#### [What is required]
All lines from the one with "Saboneteira De Parede" through the last line of the data below should be copied exactly; please add nothing.
###
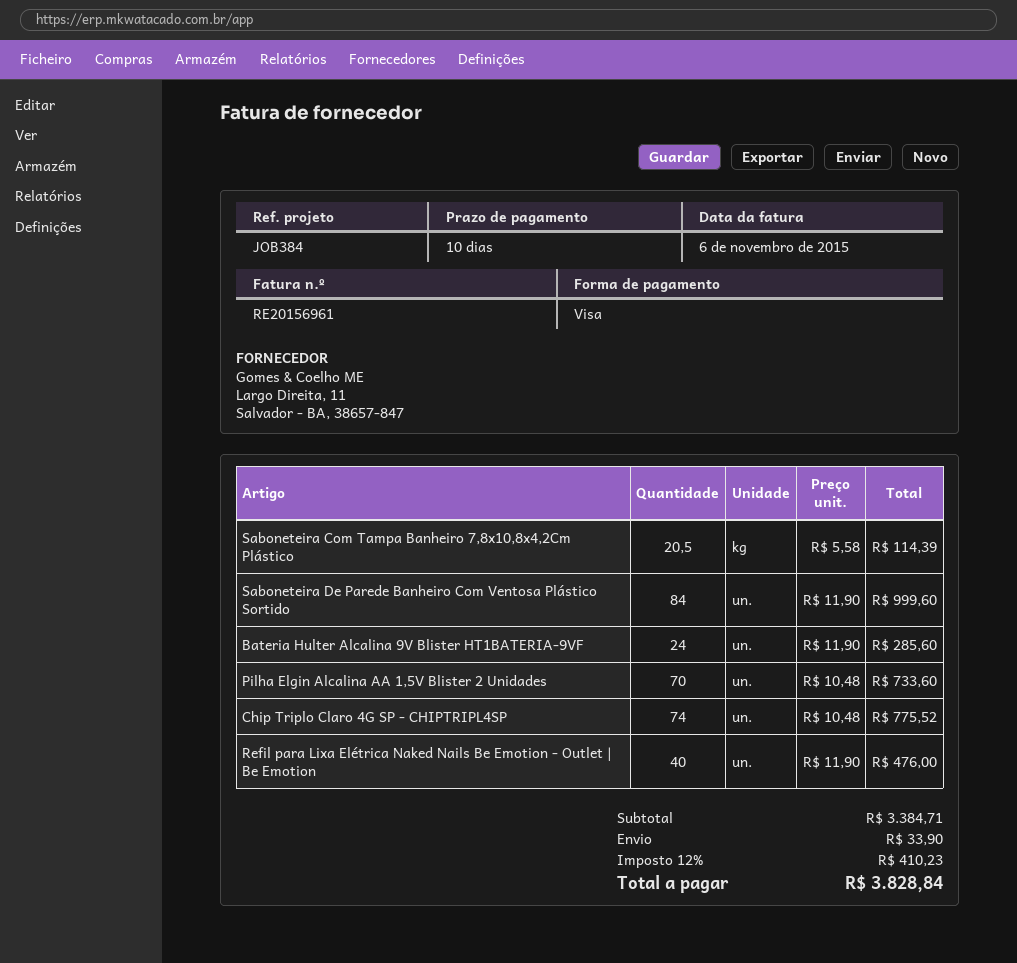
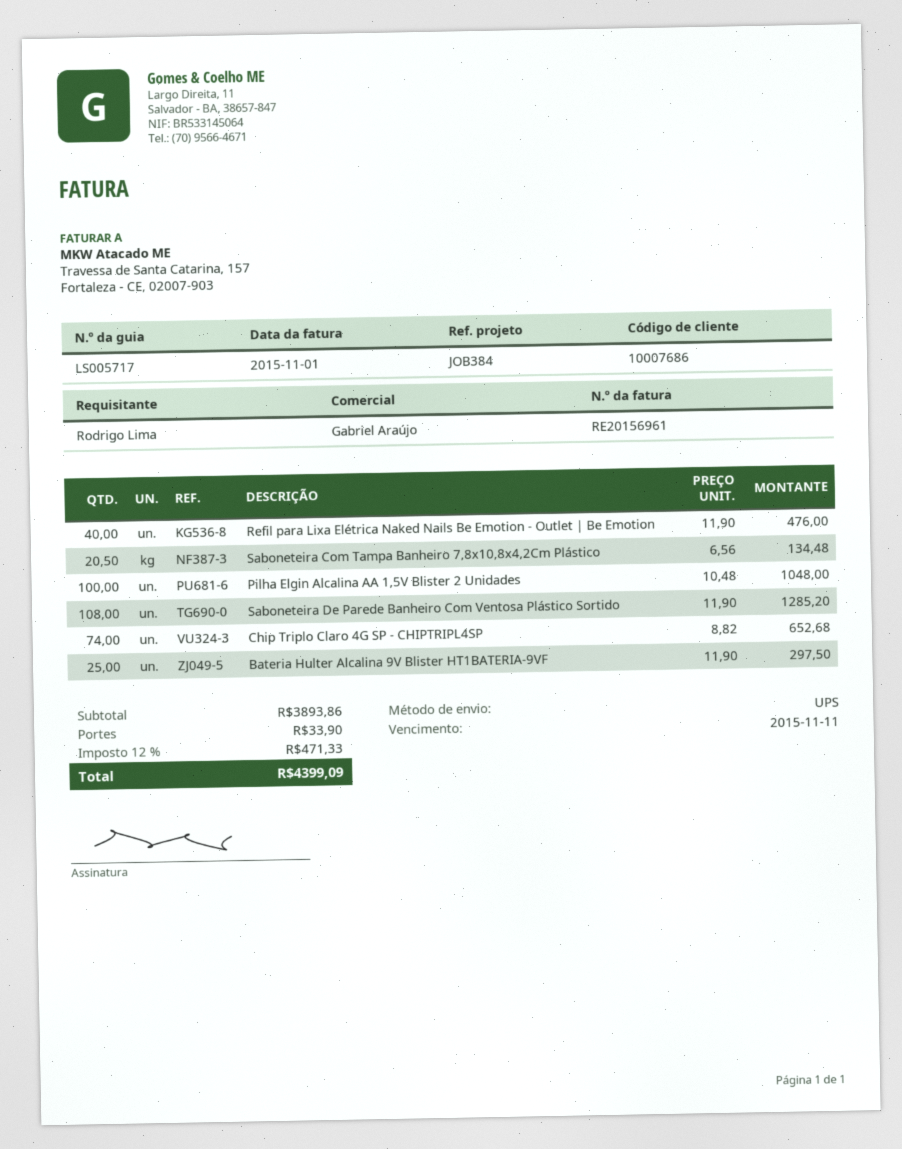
invoice date: 2015-11-06 -> 2015-11-01
Saboneteira Com Tampa Banheiro 7,8x10,8x4,2Cm Plástico: 20.5 x 5.58 = 114.39 -> 20.5 x 6.56 = 134.48
Saboneteira De Parede Banheiro Com Ventosa Plástico Sortido: 84 x 11.90 = 999.60 -> 108 x 11.90 = 1285.20
Bateria Hulter Alcalina 9V Blister HT1BATERIA-9VF: 24 x 11.90 = 285.60 -> 25 x 11.90 = 297.50
Pilha Elgin Alcalina AA 1,5V Blister 2 Unidades: 70 x 10.48 = 733.60 -> 100 x 10.48 = 1048.00
Chip Triplo Claro 4G SP - CHIPTRIPL4SP: 74 x 10.48 = 775.52 -> 74 x 8.82 = 652.68
subtotal: 3384.71 -> 3893.86
tax: 12% = 410.23 -> 12% = 471.33
total: 3828.84 -> 4399.09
###
#### [Result]
Saboneteira De Parede Banheiro Com Ventosa Plástico Sortido: 84 x 11.90 = 999.60 -> 108 x 11.90 = 1285.20
Bateria Hulter Alcalina 9V Blister HT1BATERIA-9VF: 24 x 11.90 = 285.60 -> 25 x 11.90 = 297.50
Pilha Elgin Alcalina AA 1,5V Blister 2 Unidades: 70 x 10.48 = 733.60 -> 100 x 10.48 = 1048.00
Chip Triplo Claro 4G SP - CHIPTRIPL4SP: 74 x 10.48 = 775.52 -> 74 x 8.82 = 652.68
subtotal: 3384.71 -> 3893.86
tax: 12% = 410.23 -> 12% = 471.33
total: 3828.84 -> 4399.09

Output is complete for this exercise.